If you got your green card (permanent residence) or other U.S.
immigration status through marriage to a U.S. citizen or lawful
permanent resident, you may wonder: What happens if you get a divorce?
Fraudulent Marriage Concerns
You are right to be concerned. U.S. Citizenship and Immigration
Services (USCIS) believes that a significant number of immigrant
marriages are fraudulent and entered into for the purpose of obtaining
U.S. residence. Both U.S. law and USCIS policy contain many safeguards
and requirements to ensure that only immigrants who have entered into
real, valid marriages are awarded immigration benefits in the United
States. And, of course, some couples who enter into fraudulent marriages
can’t maintain the artificial lifestyle for as long as it takes to get a
green card, so the marriage ends in divorce.

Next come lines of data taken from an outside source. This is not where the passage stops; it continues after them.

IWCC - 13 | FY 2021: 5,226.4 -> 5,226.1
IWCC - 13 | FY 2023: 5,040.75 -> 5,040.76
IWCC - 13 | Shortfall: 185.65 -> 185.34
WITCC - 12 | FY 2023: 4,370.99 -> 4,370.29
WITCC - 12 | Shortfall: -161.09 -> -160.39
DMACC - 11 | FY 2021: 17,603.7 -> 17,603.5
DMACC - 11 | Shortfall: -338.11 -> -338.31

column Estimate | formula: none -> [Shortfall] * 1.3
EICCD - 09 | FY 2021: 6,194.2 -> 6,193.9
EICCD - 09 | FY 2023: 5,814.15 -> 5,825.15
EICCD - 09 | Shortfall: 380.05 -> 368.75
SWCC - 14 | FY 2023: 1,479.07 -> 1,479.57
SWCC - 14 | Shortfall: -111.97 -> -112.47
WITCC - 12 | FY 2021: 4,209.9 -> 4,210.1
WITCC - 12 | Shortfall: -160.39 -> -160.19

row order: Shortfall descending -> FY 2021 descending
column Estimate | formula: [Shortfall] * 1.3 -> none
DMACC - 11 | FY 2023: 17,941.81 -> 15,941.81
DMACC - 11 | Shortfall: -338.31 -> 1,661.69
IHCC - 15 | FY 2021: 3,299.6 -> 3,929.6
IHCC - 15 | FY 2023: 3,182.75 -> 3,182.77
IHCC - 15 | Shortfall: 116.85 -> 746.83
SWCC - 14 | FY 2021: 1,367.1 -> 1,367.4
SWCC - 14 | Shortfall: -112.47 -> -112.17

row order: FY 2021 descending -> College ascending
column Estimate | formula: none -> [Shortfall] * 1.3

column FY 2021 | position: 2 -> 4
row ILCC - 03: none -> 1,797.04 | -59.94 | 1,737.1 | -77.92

But real couples have relationship issues and get divorces, too. And
the immigration laws recognize this fact. So a divorce somewhere along
the process in your path to U.S. immigration isn’t necessarily fatal.
How USCIS treats your divorce depends on how far along you are in the
immigration process and how good a job you can do at convincing USCIS
that the marriage was the real thing in the first place.
Steps in the Immigration Process
Below are some of the key steps during the immigration process and
how a divorce will impact your immigration rights or status at that
- After approval of visa petition (USCIS Form I-130). The visa
petition simply starts the immigration process. It doesn’t give you any
immigration rights. So if a U.S. citizen spouse or permanent resident
has filed a visa petition for you, but you then divorce, you will not be
able to take further steps toward U.S. immigration.
- After approval for conditional residence. If you have already
attended your visa or green card interview and been approved for
conditional residence -- that is, a two-year green card given to a
spouse whose marriage was less than two years old at the date of
approval -- you’ll face some hurdles when USCIS next reviews your case.
That will happen two years after your approval date, when you are
required to submit USCIS Form I-751 asking that the conditions on your
residence be removed and that you be approved for permanent residence.
The usual way of filling out Form I-751 is as a joint petition, signed
by both spouses, affirming that the marriage is still real and ongoing.
After a divorce, however, you will have to submit the petition on your
own, provide lots of evidence that the marriage started out as the real
thing, and then ask for a waiver of the joint filing requirement. It
gets more complicated if the divorce isn’t final yet when your Form
I-751 is due. But, in any case, you will want to get an attorney’s help
if you divorce at this stage in the process.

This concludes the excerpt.